(User interface change data)

%%

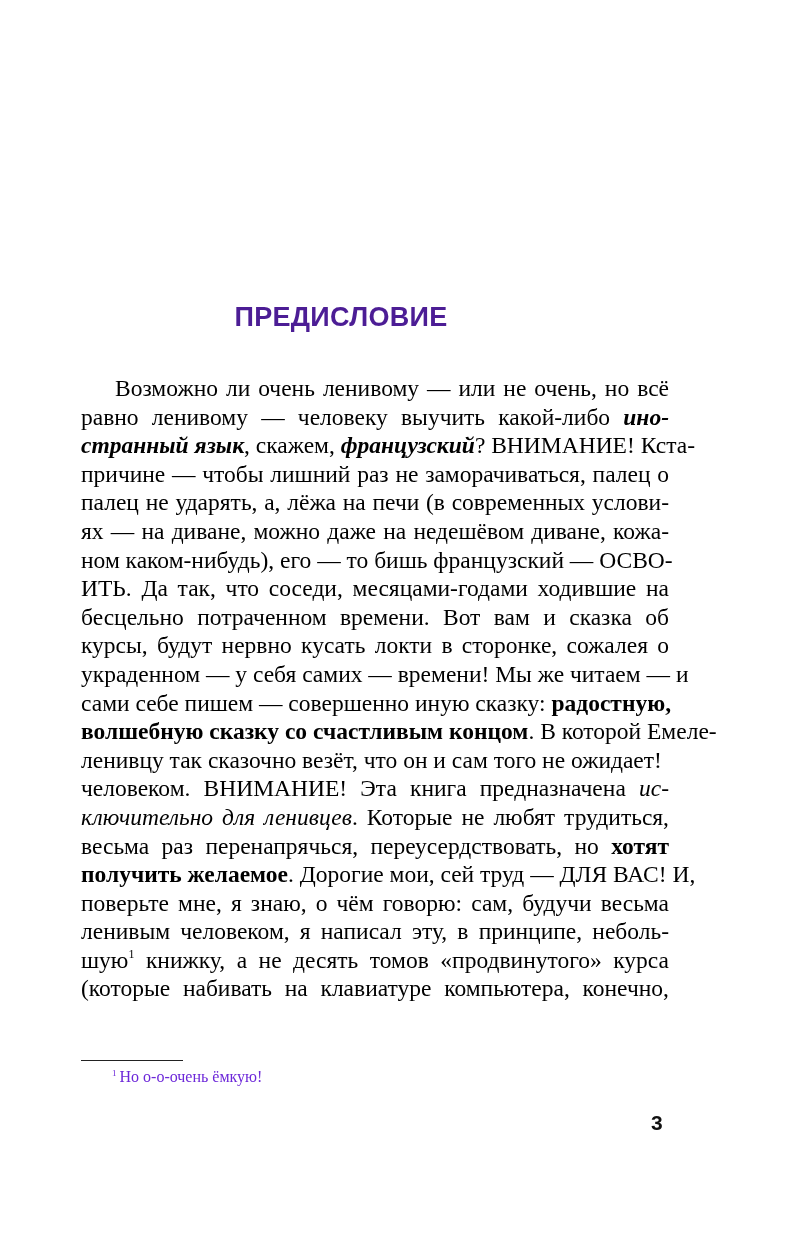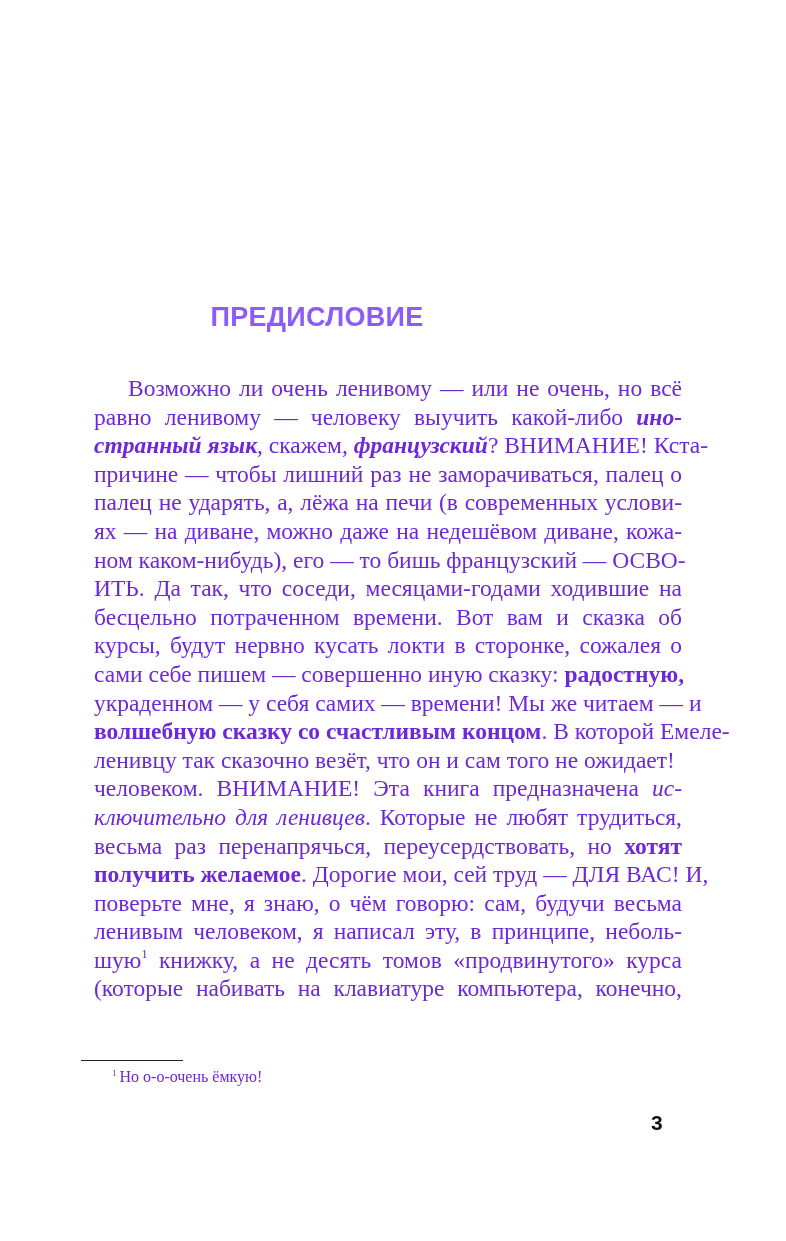--- a/index.html
+++ b/index.html
@@ -8,7 +8,8 @@
   .heading {
     position: absolute; left: 0; top: 302px; width: 634px; text-align: center;
     font-family: "Liberation Sans", sans-serif; font-weight: bold; font-size: 27px; letter-spacing: 0.3px;
-    color: #8b5cf6;
+    color: #4c1d95;
+    padding-left: 24px;
   }
   .body-text {
     position: absolute; left: 94px; top: 374px; width: 588px;

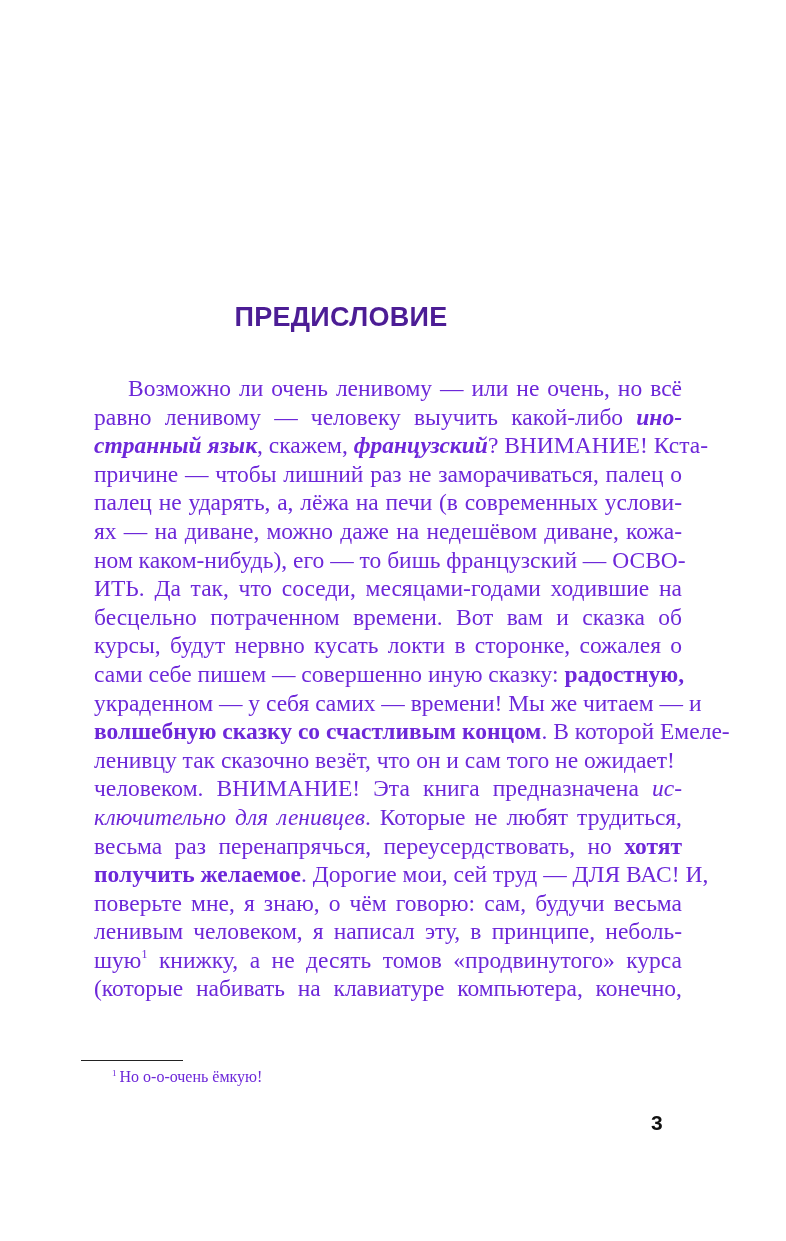--- a/index.html
+++ b/index.html
@@ -12,8 +12,8 @@
     padding-left: 24px;
   }
   .body-text {
-    position: absolute; left: 94px; top: 374px; width: 588px;
-    font-family: "Liberation Serif", serif; font-size: 23.5px; line-height: 28.6px; color: #6d28d9;
+    position: absolute; left: 81px; top: 374px; width: 588px;
+    font-family: "Liberation Serif", serif; font-size: 23.5px; line-height: 28.6px; color: #000000;
   }
   .line {
     display: block; text-align: justify; text-align-last: justify; white-space: nowrap; height: 28.6px;

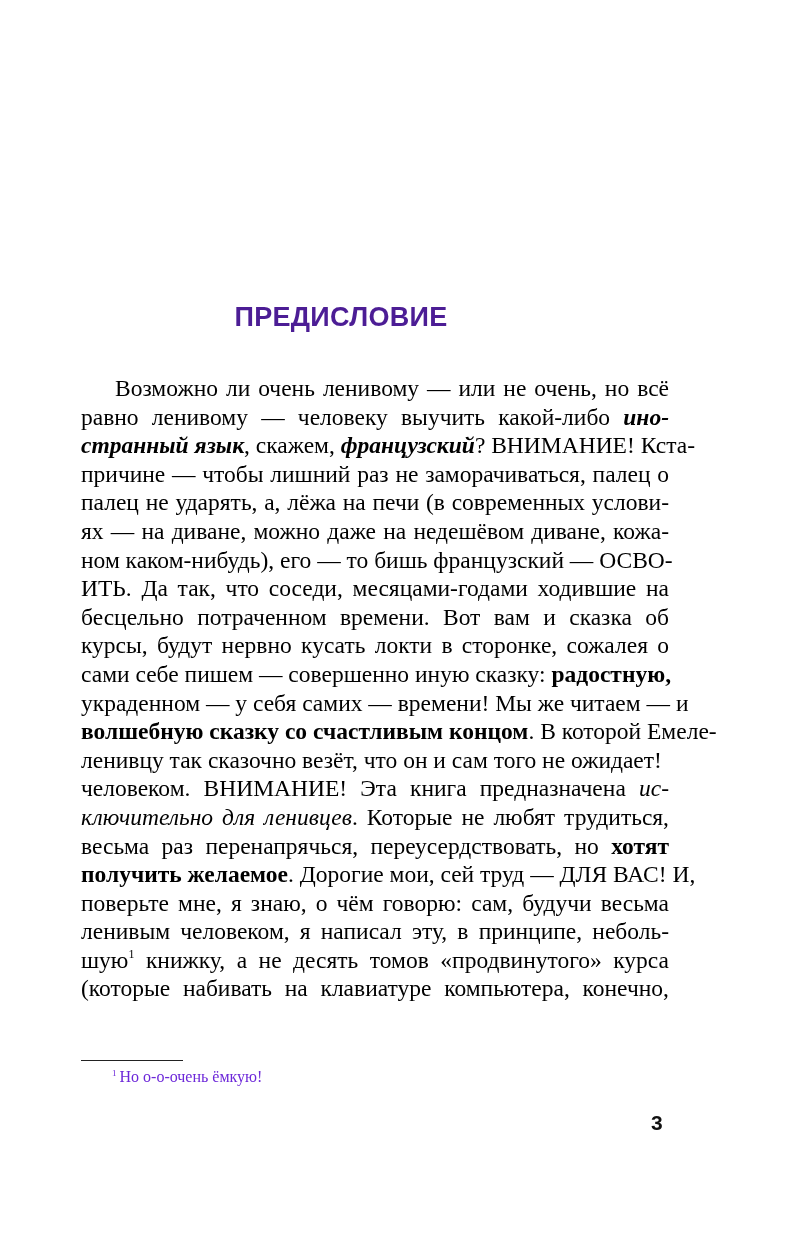--- a/index.html
+++ b/index.html
@@ -53,8 +53,8 @@
       <div class="line"><span class="">ИТЬ. Да так, что соседи, месяцами-годами ходившие на</span></div>
       <div class="line"><span class="">бесцельно потраченном времени. Вот вам и сказка об</span></div>
       <div class="line"><span class="">курсы, будут нервно кусать локти в сторонке, сожалея о</span></div>
+      <div class="line"><span class="">украденном — у себя самих — времени! Мы же читаем — и</span></div>
       <div class="line"><span class="">сами себе пишем — совершенно иную сказку: </span><span class="b">радостную,</span></div>
-      <div class="line"><span class="">украденном — у себя самих — времени! Мы же читаем — и</span></div>
       <div class="line"><span class="b">волшебную сказку со счастливым концом</span><span class="">. В которой Емеле-</span></div>
       <div class="line last"><span class="">ленивцу так сказочно везёт, что он и сам того не ожидает!</span></div>
       <div class="line"><span class="">человеком. ВНИМАНИЕ! Эта книга предназначена </span><span class="i">ис-</span></div>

%%

- Problem statement -
Considering the records line by line, how many lines hold the string "position"? Say only the number.

- Solution to this task -
4